Hormone replacement therapy (HRT) is used to reduce the symptoms of menopause and bone loss after menopause. Some women decline to take HRT because they believe it causes weight gain. The review of trials found no evidence that unopposed oestrogen and combined oestrogen and progestogen have an effect on body weight additional to that usually gained at the time of menopause. The review did not find any evidence that HRT prevents weight gain experienced at menopause.
There is no evidence of an effect of unopposed oestrogen or combined oestrogen with progestogen on body weight and on the BMI increase normally experienced at the time of menopause. Insufficient evidence currently exists to enable examination of the effect of HRT on waist-hip ratio, fat mass or skinfold thickness.
Hormone replacement therapy (HRT) is commonly prescribed to treat menopausal symptoms and to prevent post-menopausal bone loss. However, many women are concerned about hormonal replacement therapy because they believe that such treatment will result in weight gain. The effect of HRT on body weight and fat distribution has not yet been examined in systematic reviews.
To evaluate the effect of unopposed oestrogen or combined oestrogen and progestogen hormone replacement therapy (HRT) upon the body weight and fat distribution of peri-menopausal and post-menopausal women.
We searched the Cochrane Menstrual Disorders and Subfertility Group Trials Register, MEDLINE, EMBASE, Current Contents, Biological Abstracts and CINAHL, most recently in July 2005.
All randomised, placebo or no-treatment controlled trials (RCTs) that detailed the effect of HRT on body weight or fat distribution. Previous HRT use should have ceased at least one month (in the case of patches, cream or gel) or three months (for oral preparations or subcutaneous pellets) before commencement of the study.
Twenty-eight RCTs with 28,559 women fulfilled the inclusion criteria for this review. Data was pooled for continuous variables and the weighted mean difference (MD) with 95% confidence intervals reported.
Outcomes were evaluated separately for unopposed oestrogen and oestrogen combined with progestogen regimens.
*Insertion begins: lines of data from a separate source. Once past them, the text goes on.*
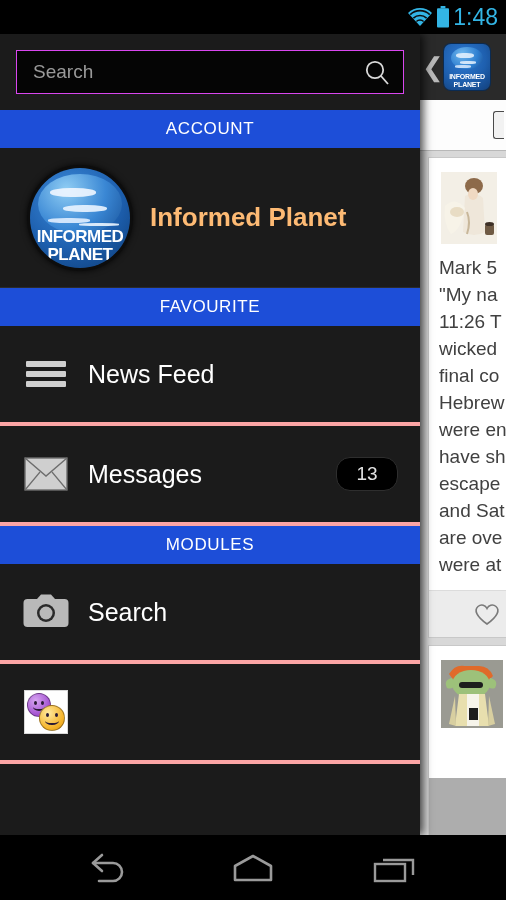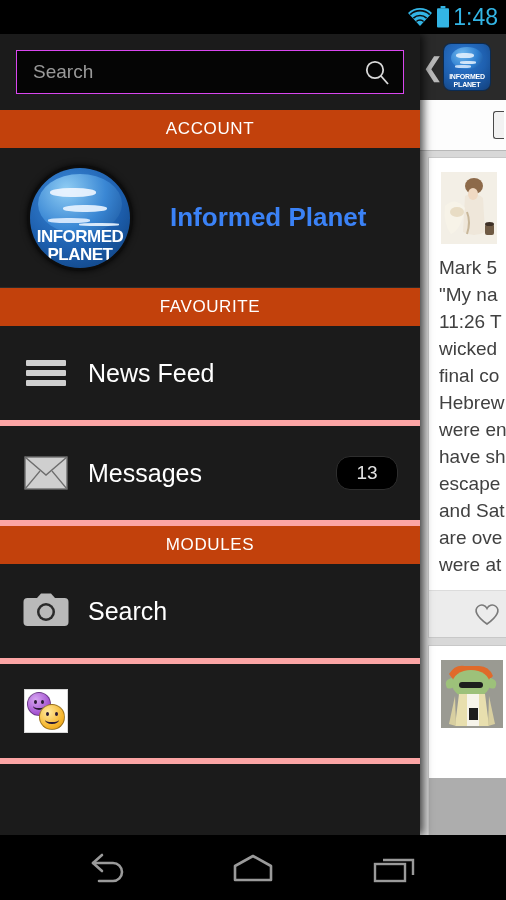--- a/index.html
+++ b/index.html
@@ -198,21 +198,21 @@
     border: none;
     outline: none;
     color: #d7d7d7;
     font-size: 19px;
     font-family: "Liberation Sans", sans-serif;
   }
   .search-input::placeholder { color: #9a9a9a; opacity: 1; }
   .search-icon { flex: 0 0 auto; display: block; }
 
   .section-header {
-    background: #c2410c;
+    background: #1d4ed8;
     height: 38px;
     display: flex;
     align-items: center;
     justify-content: center;
     color: #ffffff;
     font-size: 17px;
     letter-spacing: 0.6px;
   }
 
   .account-row {
@@ -254,33 +254,33 @@
     position: absolute;
     left: 0; right: 0; bottom: 4px;
     text-align: center;
     color: #fff;
     font-weight: bold;
     font-size: 17px;
     line-height: 18px;
     letter-spacing: -0.5px;
   }
   .account-name {
-    color: #3b82f6;
+    color: #fdba74;
     font-size: 26px;
     font-weight: bold;
-    margin-left: 40px;
+    margin-left: 20px;
   }
 
   .nav-row {
     height: 100px;
     display: flex;
     align-items: center;
     padding: 0 22px 0 22px;
     background: #1b1b1b;
-    border-bottom: 6px solid #fca5a5;
+    border-bottom: 4px solid #fca5a5;
     box-sizing: border-box;
   }
   .nav-icon {
     width: 48px;
     flex: 0 0 auto;
     display: flex;
     align-items: center;
     justify-content: center;
   }
   .nav-label {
No statistically significant difference was found in mean weight gain between those using unopposed oestrogen and non-HRT users (0.03kg, 95% CI -0.61 to 0.67) and those using oestrogen with progestogen therapy and non-HRT users (0.04 kg, 95% CI -0.42 to 0.50). There was no significant difference in body mass index (BMI) between women using unopposed oestrogen and non-HRT users (-0.14, 95% CI -0.40 to 0.12) or oestrogen combined with progestogen and non-HRT users (-0.10, 95% CI -0.27 to 0.07). Insufficient data were available to enable meta-analysis of the effect of HRT on waist to hip ratio, fat mass or skinfold thickness.